→ Directions: Give back every record exactly, with its pictures left out.

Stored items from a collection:

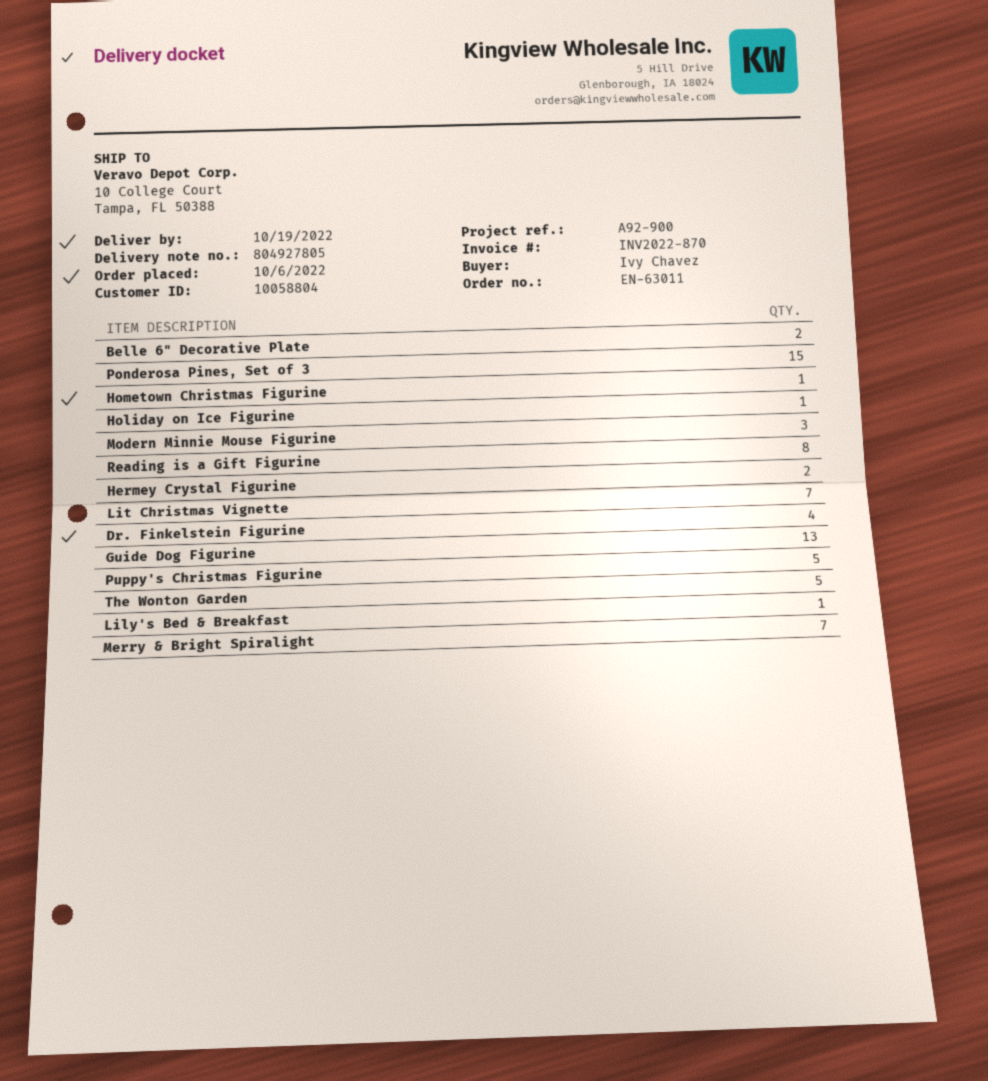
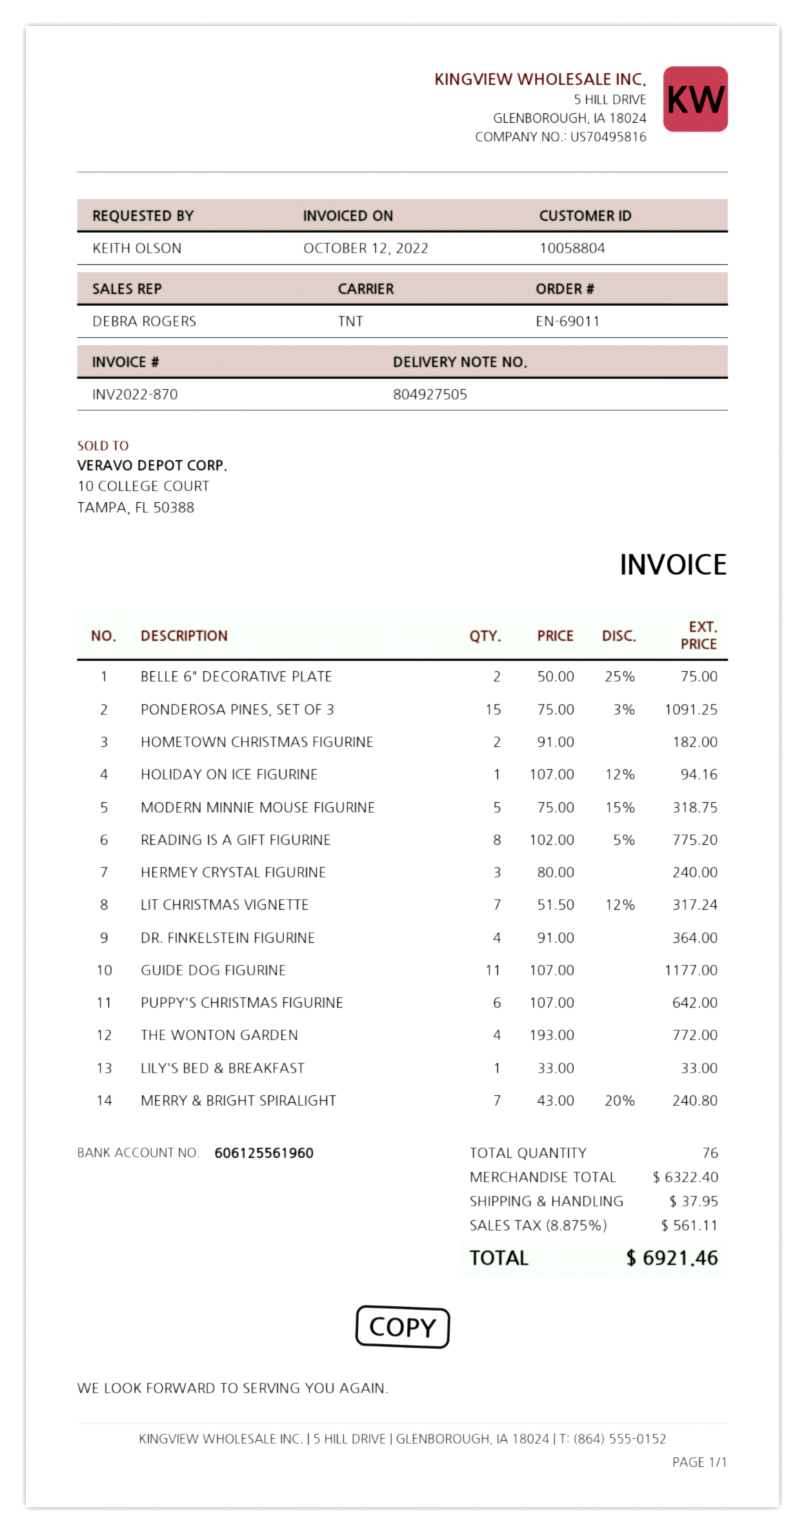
order number: EN-63011 -> EN-69011
delivery note number: 804927805 -> 804927505
ordered by: Ivy Chavez -> KEITH OLSON
Hometown Christmas Figurine: 1 -> 2
Modern Minnie Mouse Figurine: 3 -> 5
Hermey Crystal Figurine: 2 -> 3
Guide Dog Figurine: 13 -> 11
Puppy's Christmas Figurine: 5 -> 6
The Wonton Garden: 5 -> 4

→ Response to the exercise:
order number: EN-63011 -> EN-69011
delivery note number: 804927805 -> 804927505
ordered by: Ivy Chavez -> KEITH OLSON
Hometown Christmas Figurine: 1 -> 2
Modern Minnie Mouse Figurine: 3 -> 5
Hermey Crystal Figurine: 2 -> 3
Guide Dog Figurine: 13 -> 11
Puppy's Christmas Figurine: 5 -> 6
The Wonton Garden: 5 -> 4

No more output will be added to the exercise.